Shelby Sinclair
A scholar of the 19th and 20th-century United States and Caribbean, Shelby Sinclair specializes in the history of U.S. empire, military occupation, visual culture, gender, labor and resistance. Her current book project uses a broad range of archival material to investigate women’s lives during the 20th-century U.S. military occupation of Haiti (1915-1934).
Sinclair’s work has been supported by the American Council of Learned Societies, the Mellon Foundation, the American Historical Association, the Social Sciences Research Council, the Coordinating Council of Women Historians, the National Humanities Center and other organizations. Her writing has appeared or is forthcoming in Palimpsest: A Journal on Women, Gender, and the Black International and The Caribbean Review of Gender Studies. She is also an award-winning mentor and educator.

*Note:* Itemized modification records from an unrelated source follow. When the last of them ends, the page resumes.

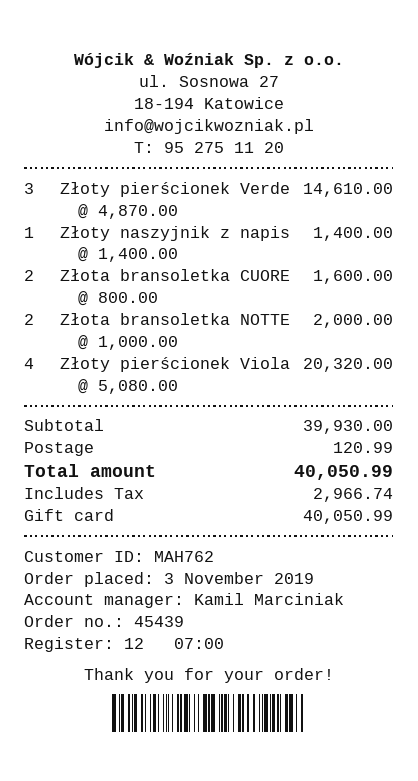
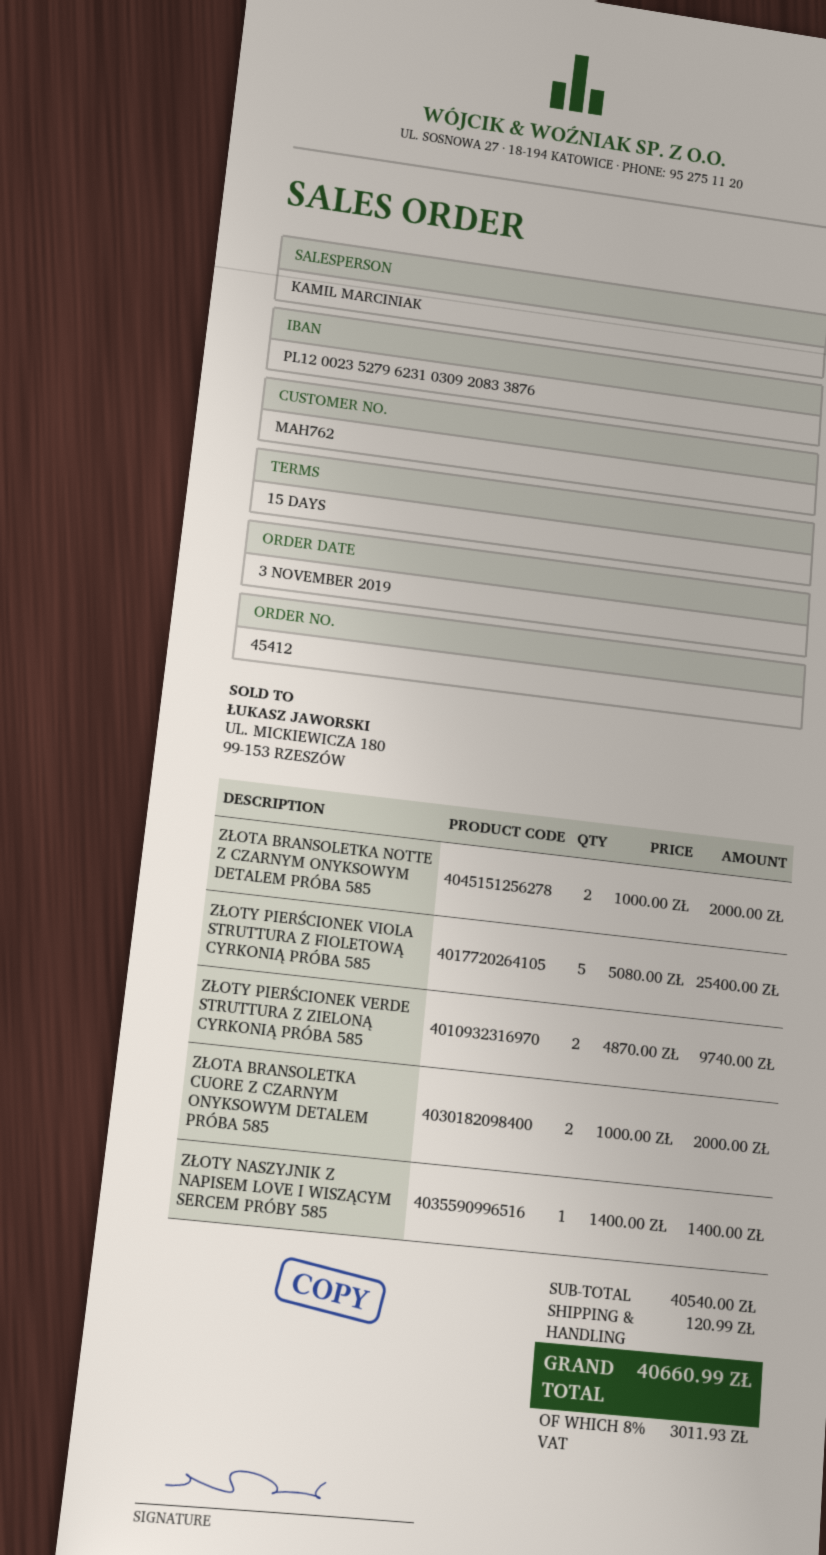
order number: 45439 -> 45412
Złoty pierścionek Verde: 3 x 4870.00 = 14610.00 -> 2 x 4870.00 = 9740.00
Złota bransoletka CUORE: 2 x 800.00 = 1600.00 -> 2 x 1000.00 = 2000.00
Złoty pierścionek Viola: 4 x 5080.00 = 20320.00 -> 5 x 5080.00 = 25400.00
subtotal: 39930.00 -> 40540.00
tax: 2966.74 -> 3011.93
total: 40050.99 -> 40660.99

A Presidential Fellow, Sinclair earned her Ph.D. in history, African American studies and gender and sexuality studies from Princeton University. She also holds an M.A. in history from Princeton and a B.A. (with honors) in comparative ethnic studies and history from Stanford University, where she was a Mellon Mays Undergraduate Fellow. Prior to joining UVA’s faculty, Sinclair was the Thurgood Marshall Postdoctoral Fellow in African & African American Studies at Dartmouth College.
Sinclair looks forward to introducing students to the history of race, gender and U.S. empire in the Caribbean. She will also offer more advanced seminars on Black women’s history and critical archival methods.